#### Data shown ####

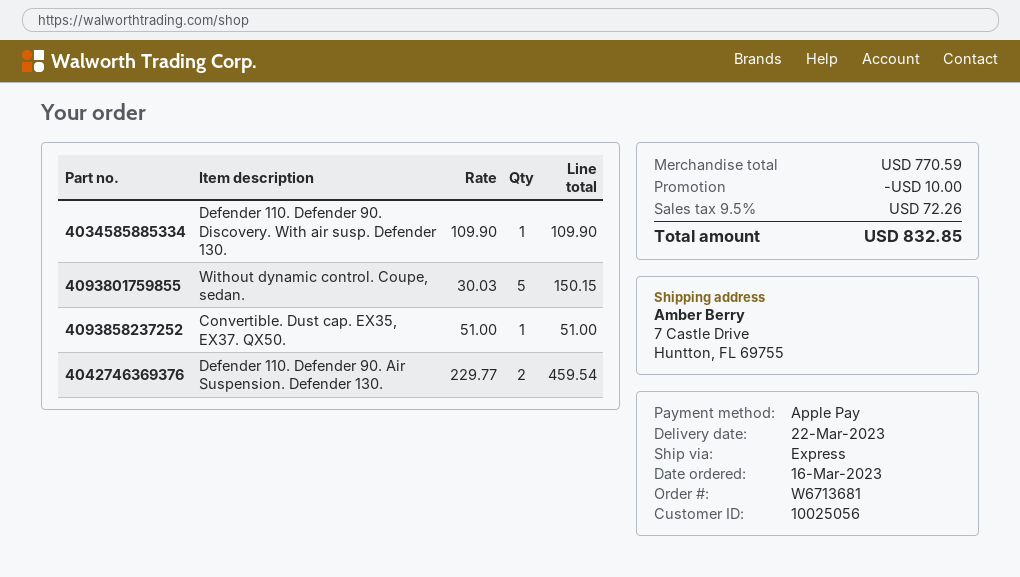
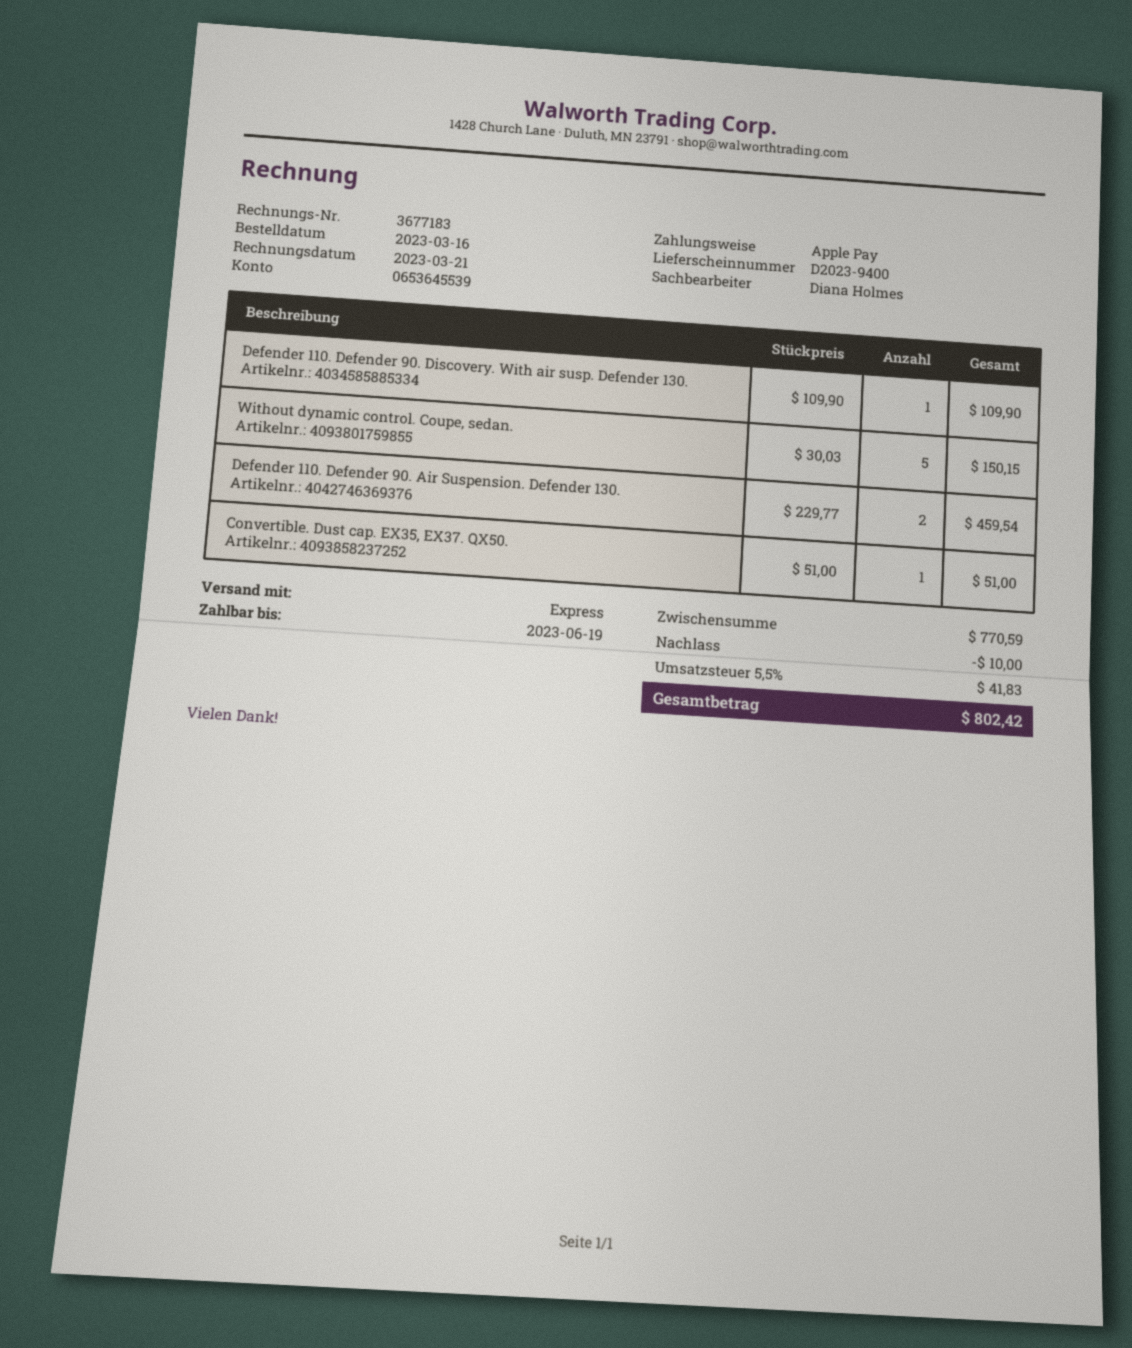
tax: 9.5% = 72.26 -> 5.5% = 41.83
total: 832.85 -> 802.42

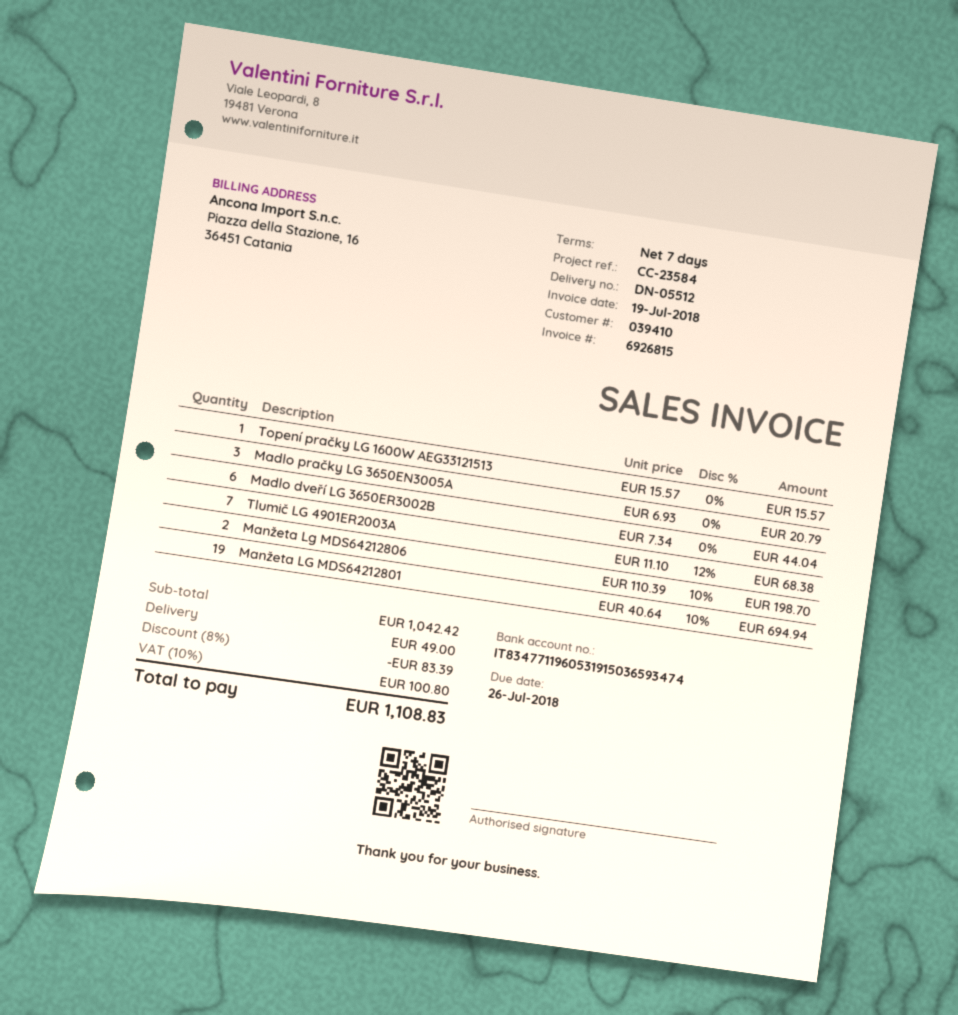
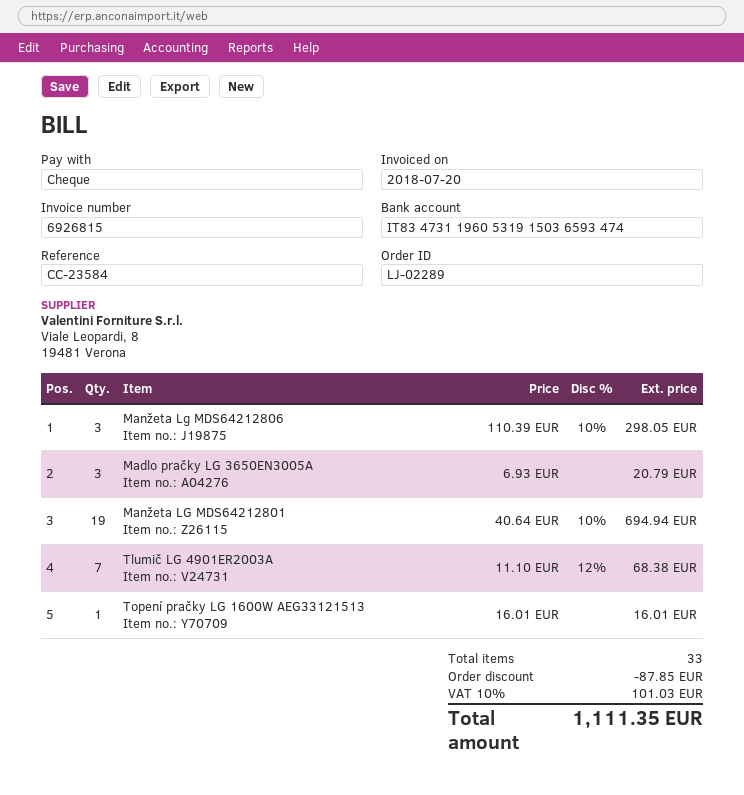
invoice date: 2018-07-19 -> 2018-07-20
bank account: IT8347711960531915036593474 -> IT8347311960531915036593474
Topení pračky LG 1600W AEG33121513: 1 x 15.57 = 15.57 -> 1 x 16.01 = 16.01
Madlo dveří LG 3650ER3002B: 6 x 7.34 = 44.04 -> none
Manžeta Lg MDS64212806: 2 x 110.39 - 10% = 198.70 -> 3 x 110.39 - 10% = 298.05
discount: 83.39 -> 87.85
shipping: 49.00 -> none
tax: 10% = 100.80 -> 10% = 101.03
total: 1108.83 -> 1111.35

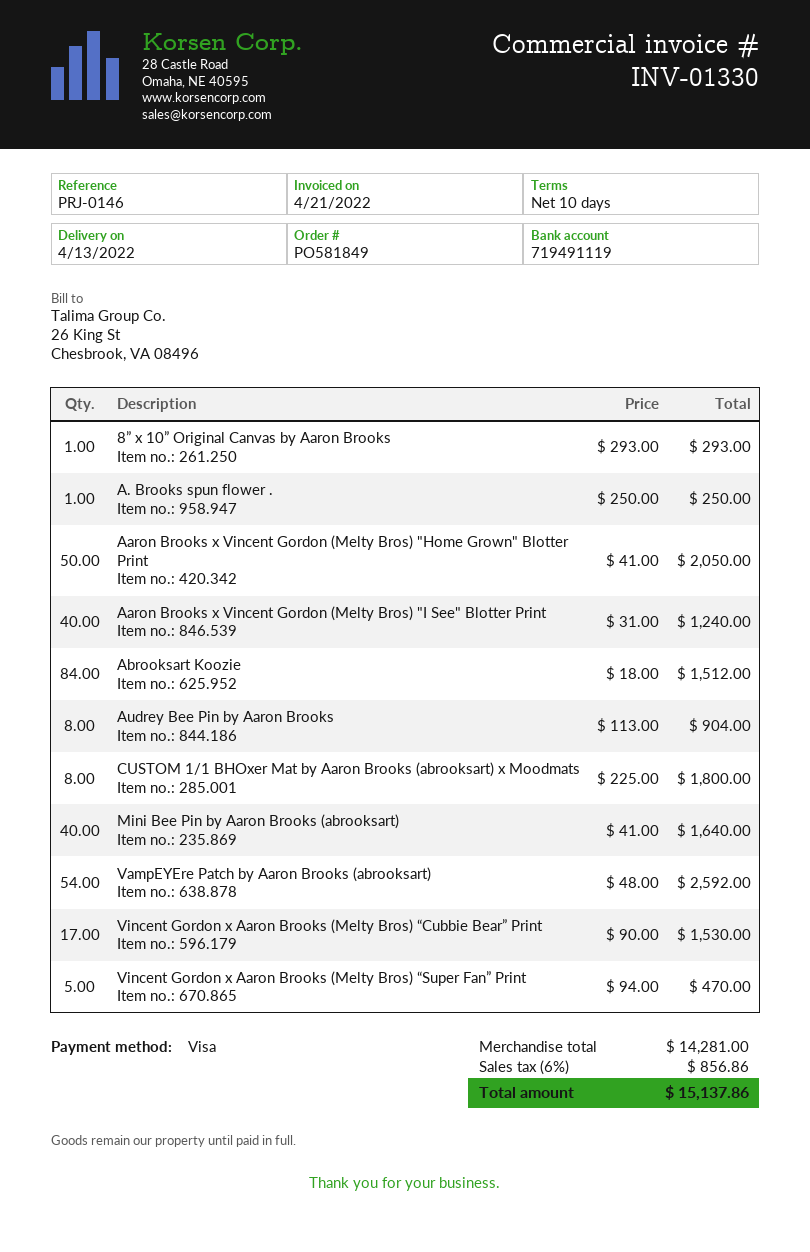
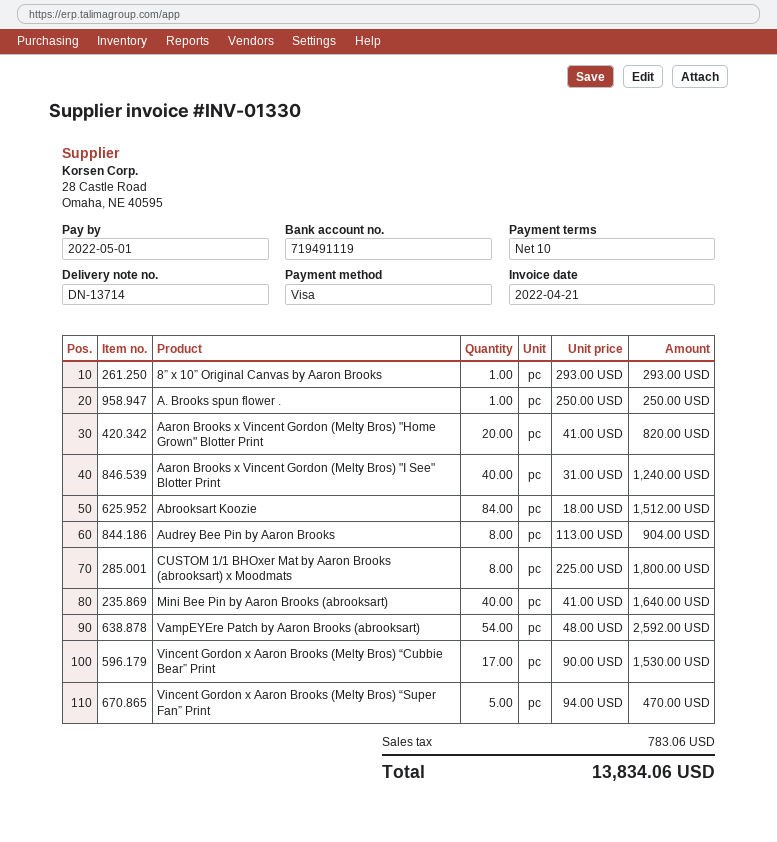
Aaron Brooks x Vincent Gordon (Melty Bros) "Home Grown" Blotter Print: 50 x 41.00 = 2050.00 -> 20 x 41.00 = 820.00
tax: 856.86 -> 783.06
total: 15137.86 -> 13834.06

####

_Required action_
I would like you to retype exactly the lines running from the one containing "total: 1108.83 -> 1111.35" to the last line of the entries, both included, leaving all pictures out.

_Result for this exercise_
total: 1108.83 -> 1111.35

Aaron Brooks x Vincent Gordon (Melty Bros) "Home Grown" Blotter Print: 50 x 41.00 = 2050.00 -> 20 x 41.00 = 820.00
tax: 856.86 -> 783.06
total: 15137.86 -> 13834.06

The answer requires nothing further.